Mario Hélio foi escolhido curador literário da próxima edição da Fliporto. Não é para menos. Mario Helio é um humanista, ligado à cultura e à literatura. À produção nordestina, brasileira, e o que ela tem de melhor. Jornalista cultural, editor de revista, antropólogo. Ainda sem convites ou programação confirmada, já se sabe que a homenagem do ano será a João Cabral de Melo Neto. Já que curador, ele responde a algumas perguntas do PublishNews sobre a literatura ibérica que a Fliporto quer encontrar.
É possível encontrar uma unidade na literatura ibérica?
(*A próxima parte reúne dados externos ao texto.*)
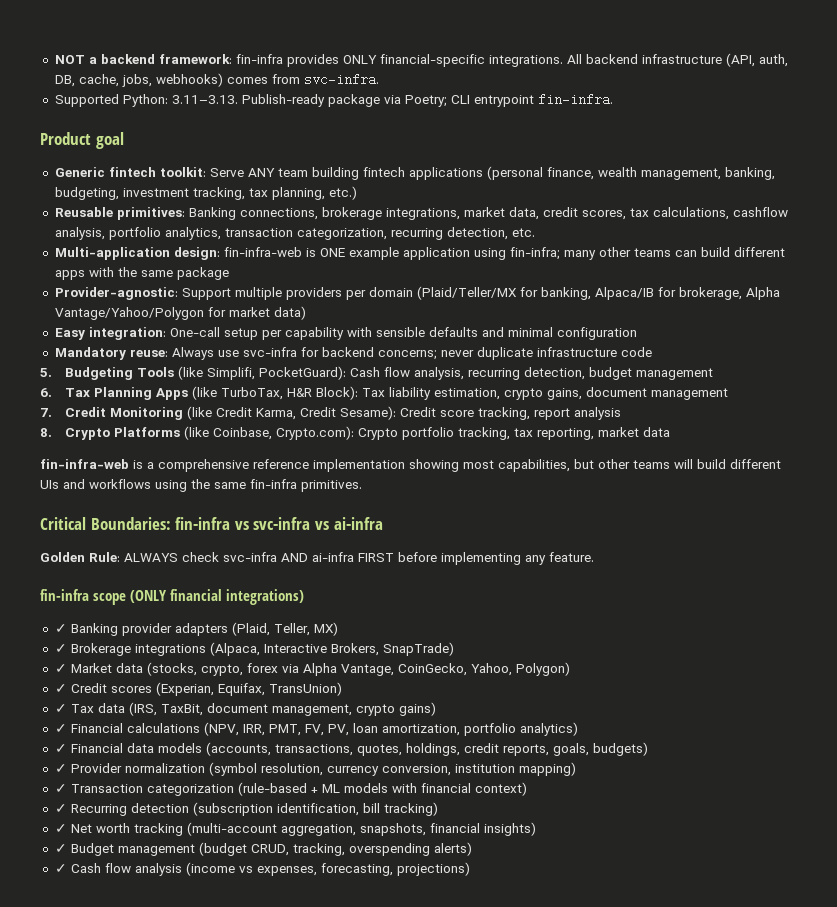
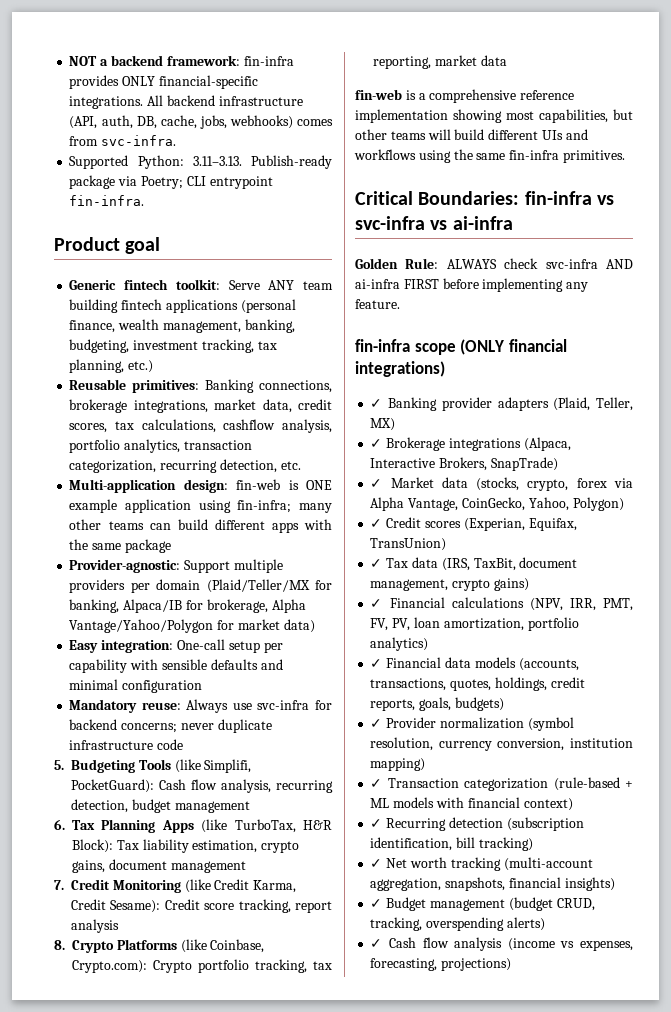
- Multi-application design: fin-infra-web is ONE example application using fin-infra; many other teams can build different apps with the same package
+ Multi-application design: fin-web is ONE example application using fin-infra; many other teams can build different apps with the same package
- fin-infra-web is a comprehensive reference implementation showing most capabilities, but other teams will build different UIs and workflows using the same fin-infra primitives.
+ fin-web is a comprehensive reference implementation showing most capabilities, but other teams will build different UIs and workflows using the same fin-infra primitives.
A da cultura. Essa é a unidade possível. No mais, a diversidade e a heterogeneidade de autores tão diversos quanto os países, as etnias que os formam e os momentos históricos potencializam, na verdade, não propriamente uma literatura ibérica, mas literaturas ibéricas, singulares na sua pluralidade.
Além do mais, tudo dependerá do que se entende por ibérico, que, no caso de alguns autores é uma simples condição geográfica, noutros ideológica, e ainda noutros o interesse de encontrar origens e futuros comuns, para além da língua. Há aqueles autores que dirão como pessoa "minha pátria é a língua portuguesa"; outros que inventarão novas picarescas e novelas exemplares, e sem o saber, dialogarão com autores muito antigos.
Quem são os pilares?
Muitos já ouviram falar no Quaderna personagem de Ariano Suassuna, mas quantos foram à matriz da "Cuaderna via", do medievo espanhol? Muitos leram "O rio", poema narrativo e antilírico de Joao Cabral, mas quantos prestaram atenção na epígrafe - é de um certo Gonzalo de Berceo, espanhol que dá nome a cidade e era mestre na tal Cuaderna via. A península ibérica é imensa e rica. Não há somente as tais "dos españas" do conhecido verso de Antonio Machado, há pelo menos 17, e cada uma com suas cores, seus sabores, seus sons, que vão do árabe-andaluz ao galego quase português, do castelhano legítimo ao basco, ao catalão, ao riojano. Mas o ibérico vai ainda mais rico que isso, basta ver Portugal e a influência de Eça até hoje, de Cesário no nosso Augusto dos Anjos, do culto eterno a Camões, e sem falar em Pessoa que é toda uma literatura, e ibérica e não ibérica, como assim dialeticamente também os daqui destoutro lado do Atlântico.
A Fliporto costuma dar destaque à produção nordestina. Qual o lugar do autor nordestino no contexto ibérico?
O lugar que o autor nordestino brasileiro ocupa no contexto ibérico é o mais significativo. Com poetas como João Cabral de Melo Neto e Manuel Bandeira com grande influência nos círculos cultos da Espanha, de Portugal e de nossos vizinhos de continente.
Em que medida são ibéricos? Ora, como entender o primeiro Bandeira sem o "Portugal meu avozinho" (verso de um poema seu), de Eugenio de Castro, de Antonio Nobre, de Camões, que ele tinha orgulho de saber versos de cor de que não se lembrava nem o velho Machado. O sofrimento lírico, a saudade e até uma cantiga de amigo Bandeira escreveu utilizando o português arcaico. O caso de João Cabral é ainda mais explícito. Desde o último Andando Sevilha - contraponto a Sevilha Andando - até Morte e Vida Severina, Paisagem com Figuras, Crime na Calle Relator, está aí a Espanha tanto da rima indireta até a preferência pelos termos concretos, e, claro, a temática, que vai de Miró ao flamenco, dos toureiros aos rios.